Task prompt:
Print every entry again exactly, with no pictures.

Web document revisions
------------------------------------------------------------
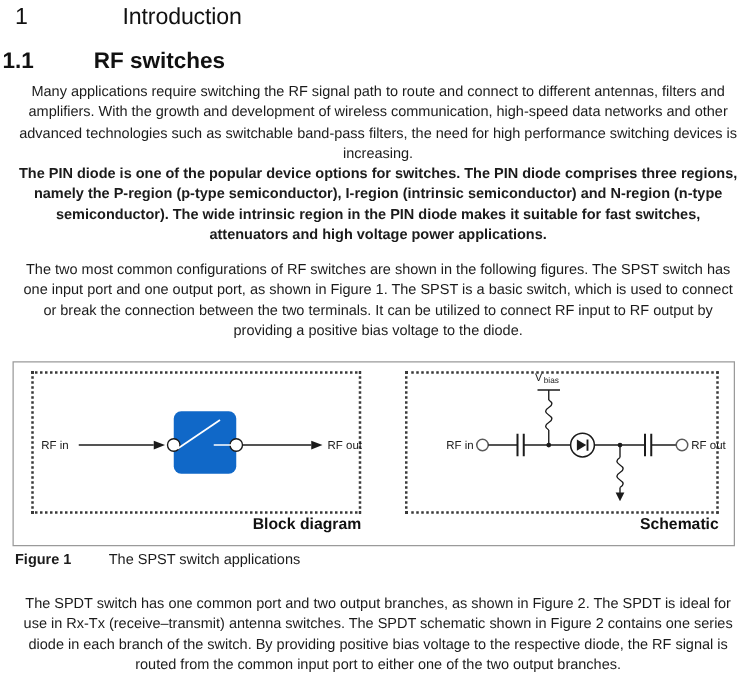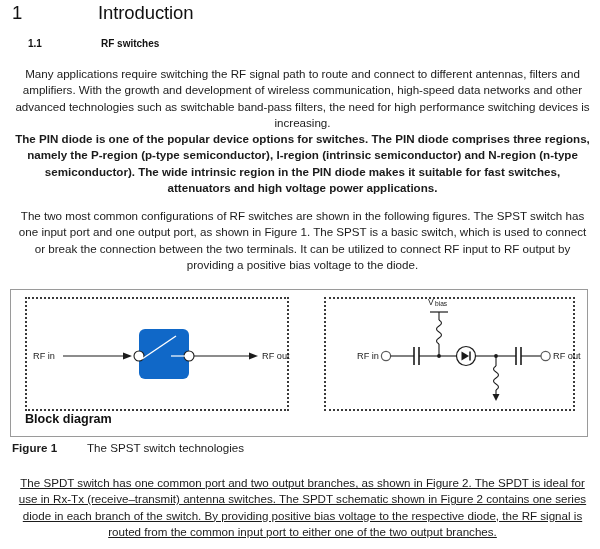--- a/index.html
+++ b/index.html
@@ -36,10 +36,10 @@
   .h1 .num { display: inline-block; width: 86px; }
   .h2 {
     position: absolute;
-    left: 28px;
+    left: 2px;
     top: 38px;
     width: 560px;
-    font-size: 10px;
+    font-size: 18px;
     font-weight: 700;
     color: #111111;
     white-space: nowrap;

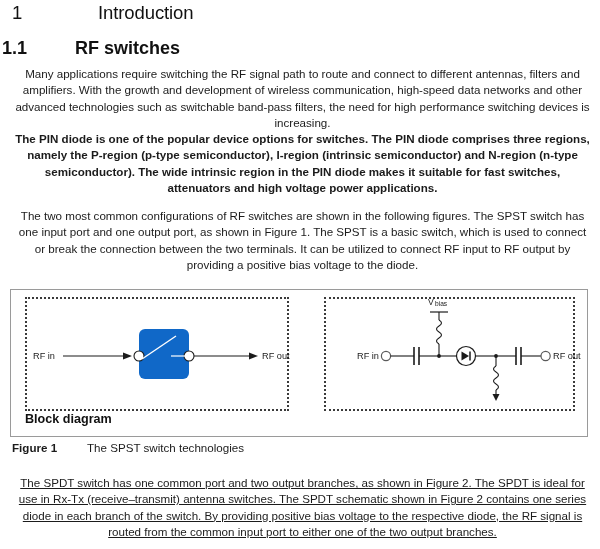--- a/index.html
+++ b/index.html
@@ -87,7 +87,7 @@
     font-size: 12.6px;
     font-weight: 700;
     color: #111111;
-    text-align: left;
+    text-align: right;
   }
   #caption-left  { left: 14px;  width: 264px; }
   #caption-right { left: 313px; width: 251px; }

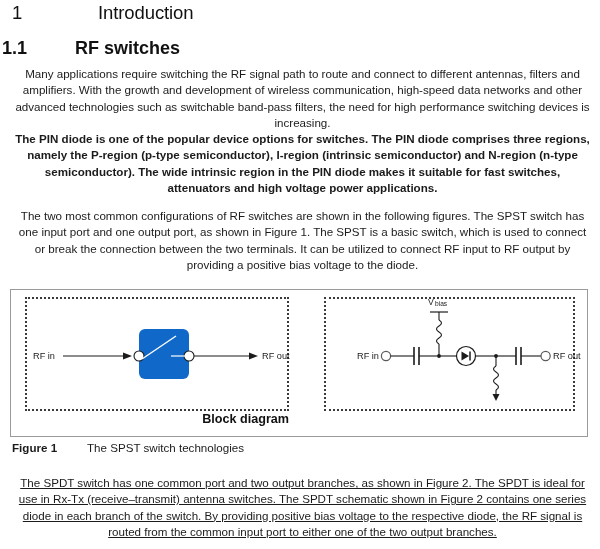--- a/index.html
+++ b/index.html
@@ -216,6 +216,7 @@
     </div>
 
     <div class="panel-caption" id="caption-left">Block diagram</div>
+    <div class="panel-caption" id="caption-right">Schematic</div>
   </div>
 
   <div class="fig-caption">

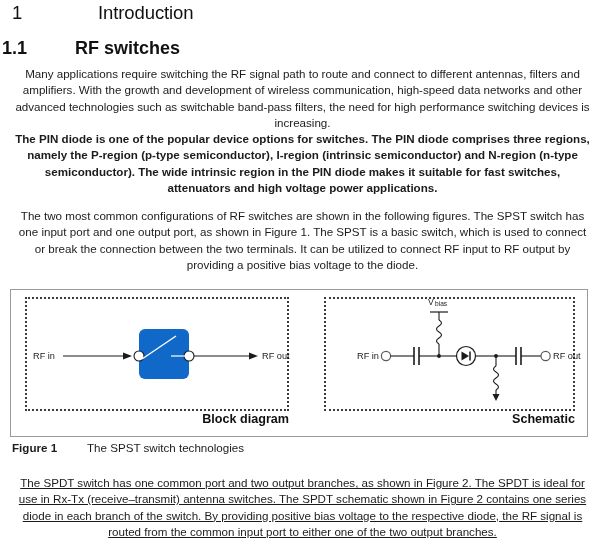--- a/index.html
+++ b/index.html
@@ -220,7 +220,7 @@
   </div>
 
   <div class="fig-caption">
-    <span class="lbl">Figure 1</span><span>The SPST switch technologies</span>
+    <span class="lbl">Figure 1</span><span>The SPST switch applications</span>
   </div>
 
   <p id="para4" class="body">The SPDT switch has one common port and two output branches, as shown in Figure 2. The SPDT is ideal for use in Rx-Tx (receive–transmit) antenna switches. The SPDT schematic shown in Figure 2 contains one series diode in each branch of the switch. By providing positive bias voltage to the respective diode, the RF signal is routed from the common input port to either one of the two output branches.</p>

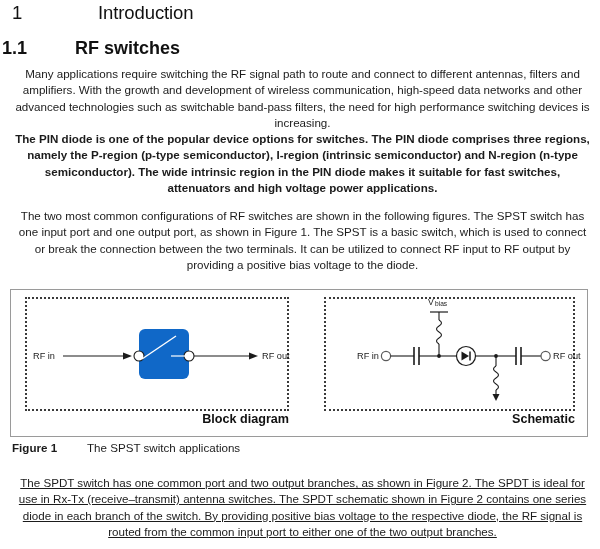--- a/index.html
+++ b/index.html
@@ -58,7 +58,7 @@
   #para1 { top: 64px; }
   #para2 { top: 129px; font-weight: bold; }
   #para3 { top: 206px; }
-  #para4 { top: 473px; text-decoration: underline; }
+  #para4 { top: 473px; }
 
   
   .figure-box {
------------------------------------------------------------
Result of this task:
--- a/index.html
+++ b/index.html
@@ -36,10 +36,10 @@
   .h1 .num { display: inline-block; width: 86px; }
   .h2 {
     position: absolute;
-    left: 28px;
+    left: 2px;
     top: 38px;
     width: 560px;
-    font-size: 10px;
+    font-size: 18px;
     font-weight: 700;
     color: #111111;
     white-space: nowrap;

--- a/index.html
+++ b/index.html
@@ -87,7 +87,7 @@
     font-size: 12.6px;
     font-weight: 700;
     color: #111111;
-    text-align: left;
+    text-align: right;
   }
   #caption-left  { left: 14px;  width: 264px; }
   #caption-right { left: 313px; width: 251px; }

--- a/index.html
+++ b/index.html
@@ -216,6 +216,7 @@
     </div>
 
     <div class="panel-caption" id="caption-left">Block diagram</div>
+    <div class="panel-caption" id="caption-right">Schematic</div>
   </div>
 
   <div class="fig-caption">

--- a/index.html
+++ b/index.html
@@ -220,7 +220,7 @@
   </div>
 
   <div class="fig-caption">
-    <span class="lbl">Figure 1</span><span>The SPST switch technologies</span>
+    <span class="lbl">Figure 1</span><span>The SPST switch applications</span>
   </div>
 
   <p id="para4" class="body">The SPDT switch has one common port and two output branches, as shown in Figure 2. The SPDT is ideal for use in Rx-Tx (receive–transmit) antenna switches. The SPDT schematic shown in Figure 2 contains one series diode in each branch of the switch. By providing positive bias voltage to the respective diode, the RF signal is routed from the common input port to either one of the two output branches.</p>

--- a/index.html
+++ b/index.html
@@ -58,7 +58,7 @@
   #para1 { top: 64px; }
   #para2 { top: 129px; font-weight: bold; }
   #para3 { top: 206px; }
-  #para4 { top: 473px; text-decoration: underline; }
+  #para4 { top: 473px; }
 
   
   .figure-box {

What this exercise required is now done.